Early Intra-aortic Balloon Pump in Heart Failure Complicated by Cardiogenic Shock: The Altshock-2 Randomized Clinical Trial

Speaker: Dr. Alice Sacco 

Key Highlights

Introduction:

Registry data, including a recent analysis of nearly 1,000 patients enrolled until December 2024, showed that HF-related CS accounts for approximately 30% of cases. Temporary mechanical circulatory support (tMCS) was used in 63% of patients, with IABP being the most frequently employed device in both HF and acute myocardial infarction (AMI)-related CS.

While AMI-CS and HF-CS differ markedly in pathophysiology, the latter is often characterized by afterload mismatch, limited preload reserve, and a high sensitivity to afterload changes—making IABP a potentially suitable intervention.
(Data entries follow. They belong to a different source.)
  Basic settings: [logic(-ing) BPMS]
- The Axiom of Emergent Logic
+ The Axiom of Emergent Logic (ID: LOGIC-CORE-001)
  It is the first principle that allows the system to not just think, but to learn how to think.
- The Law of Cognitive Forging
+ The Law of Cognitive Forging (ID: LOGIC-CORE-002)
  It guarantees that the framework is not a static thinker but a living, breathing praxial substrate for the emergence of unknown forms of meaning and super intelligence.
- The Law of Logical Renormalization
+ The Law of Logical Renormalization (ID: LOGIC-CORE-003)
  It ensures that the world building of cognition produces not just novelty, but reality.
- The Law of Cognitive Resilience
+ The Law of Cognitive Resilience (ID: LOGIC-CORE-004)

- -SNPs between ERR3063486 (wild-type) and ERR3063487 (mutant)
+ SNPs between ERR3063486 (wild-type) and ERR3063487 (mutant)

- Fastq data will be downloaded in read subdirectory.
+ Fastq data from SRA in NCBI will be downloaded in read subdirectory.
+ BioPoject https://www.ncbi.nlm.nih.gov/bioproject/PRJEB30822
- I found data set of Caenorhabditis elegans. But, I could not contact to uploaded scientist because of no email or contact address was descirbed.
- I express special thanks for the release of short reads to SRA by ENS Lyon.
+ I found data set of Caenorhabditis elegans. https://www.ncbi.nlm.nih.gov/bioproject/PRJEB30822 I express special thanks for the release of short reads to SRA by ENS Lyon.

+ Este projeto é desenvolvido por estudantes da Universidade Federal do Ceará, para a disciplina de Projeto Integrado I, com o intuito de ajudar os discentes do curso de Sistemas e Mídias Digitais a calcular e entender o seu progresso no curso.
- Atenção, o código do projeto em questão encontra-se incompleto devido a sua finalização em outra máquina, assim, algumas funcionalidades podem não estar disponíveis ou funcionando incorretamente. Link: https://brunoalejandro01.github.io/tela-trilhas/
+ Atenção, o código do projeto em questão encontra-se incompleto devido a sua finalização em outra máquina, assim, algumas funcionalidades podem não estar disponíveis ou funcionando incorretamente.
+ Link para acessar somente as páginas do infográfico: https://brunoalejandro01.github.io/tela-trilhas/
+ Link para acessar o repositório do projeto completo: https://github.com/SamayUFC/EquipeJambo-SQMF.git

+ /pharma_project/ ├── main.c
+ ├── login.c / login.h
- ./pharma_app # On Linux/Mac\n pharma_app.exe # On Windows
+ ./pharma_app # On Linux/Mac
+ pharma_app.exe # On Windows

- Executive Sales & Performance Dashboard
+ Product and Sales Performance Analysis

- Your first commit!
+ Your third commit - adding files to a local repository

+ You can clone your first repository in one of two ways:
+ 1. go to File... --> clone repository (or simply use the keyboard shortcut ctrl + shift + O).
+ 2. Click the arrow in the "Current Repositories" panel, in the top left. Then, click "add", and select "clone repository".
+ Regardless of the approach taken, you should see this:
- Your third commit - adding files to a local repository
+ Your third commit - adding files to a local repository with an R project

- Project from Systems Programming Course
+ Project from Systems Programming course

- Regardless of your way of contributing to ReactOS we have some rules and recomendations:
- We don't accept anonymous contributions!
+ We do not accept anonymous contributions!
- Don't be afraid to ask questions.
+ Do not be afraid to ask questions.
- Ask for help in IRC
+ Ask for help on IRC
The earlier ALSHOCK1 phase 2 trial demonstrated a promising 60-day survival rate of ~90% when IABP was used as an escalation therapy after initial pharmacological stabilization.

Aim:

To evaluate whether early intra-aortic balloon pump (IABP) implantation improves outcomes in patients with heart failure–related cardiogenic shock (HF-CS), a population where mechanical circulatory support (MCS) use has increased despite limited prospective evidence.

Methods:

  • Design: Phase 3, multicenter, open-label, randomized controlled trial

  • Population: Adults (≥18 years) with cardiogenic shock due to heart failure (LVEF ≤35%), hypotension or hypoperfusion, and eligible for advanced HF therapies

  • Randomization: Within 6 hours of shock diagnosis to:

  • Intervention: Early IABP implantation

  • Control: Standard care with escalation permitted within 8 hours if deterioration occurred

  • Primary Endpoint: 60-day survival or successful bridging to durable MCS or heart transplant

  • Planned Sample Size: 200 patients

  • Interim Analysis: Conducted after enrollment of 101 patients

 

Results (Interim, n = 101)

  1. Patient Characteristics:

  1. Median age: 60 years

  1. Median LVEF: ~20%

  1. Non-ischemic HF: 61%

  1. Median systolic BP: 88 mmHg

  1. Low serum lactate (<2 mmol/L), indicating early/mild shock

  1. Timing:

  1. Randomization: Median 8 hours from CICU arrival

  1. IABP Deployment (intervention arm): Median 2.5 hours post-randomization

  1. Primary Endpoint:

  1. No statistically significant difference between early IABP and standard care

  1. DSMB recommended early termination for futility

 

Conclusion:

The ALTShock-2 trial provides the first randomized evidence against routine early use of IABP in heart failure–related cardiogenic shock. Despite sound physiological rationale and widespread use, IABP did not improve short-term outcomes. The findings suggest that IABP may be ineffective in early or less severe HF-CS or when used too late. These results underscore the need to re-evaluate MCS strategies, refine patient selection, and explore newer technologies (e.g., Impella, ECMO, Factor XI inhibitors) through future trials in this high-risk population.